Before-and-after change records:
********************
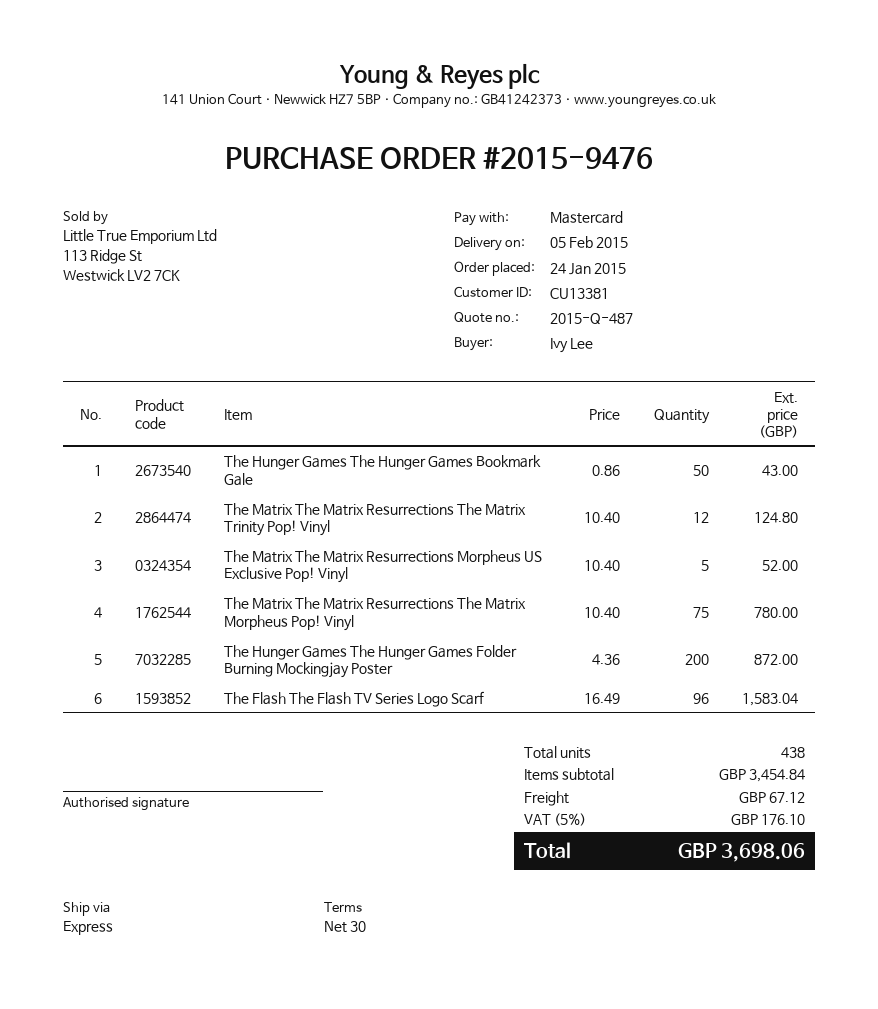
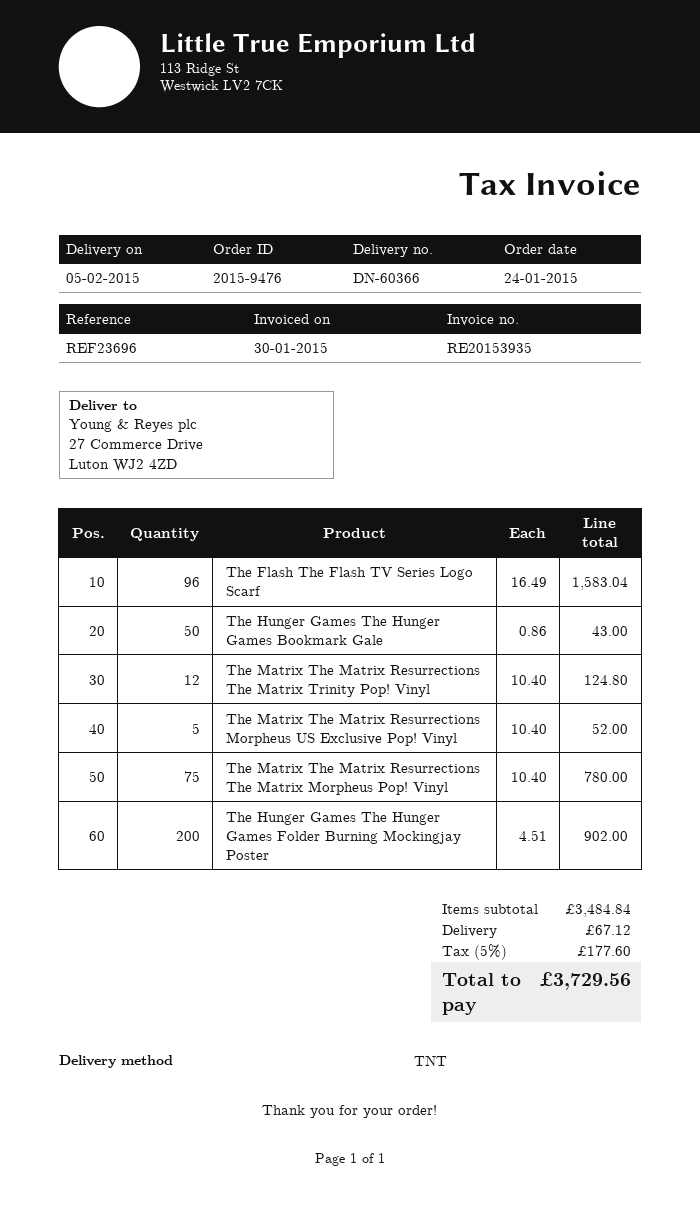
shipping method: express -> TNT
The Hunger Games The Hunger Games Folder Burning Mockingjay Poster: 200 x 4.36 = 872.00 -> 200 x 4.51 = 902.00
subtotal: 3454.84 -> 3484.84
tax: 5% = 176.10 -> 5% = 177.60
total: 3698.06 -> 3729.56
********************
▶ [Task brief]: Each entry is to be written out again word for word, and any pictures are to be omitted.

▶ [Written response]:
shipping method: express -> TNT
The Hunger Games The Hunger Games Folder Burning Mockingjay Poster: 200 x 4.36 = 872.00 -> 200 x 4.51 = 902.00
subtotal: 3454.84 -> 3484.84
tax: 5% = 176.10 -> 5% = 177.60
total: 3698.06 -> 3729.56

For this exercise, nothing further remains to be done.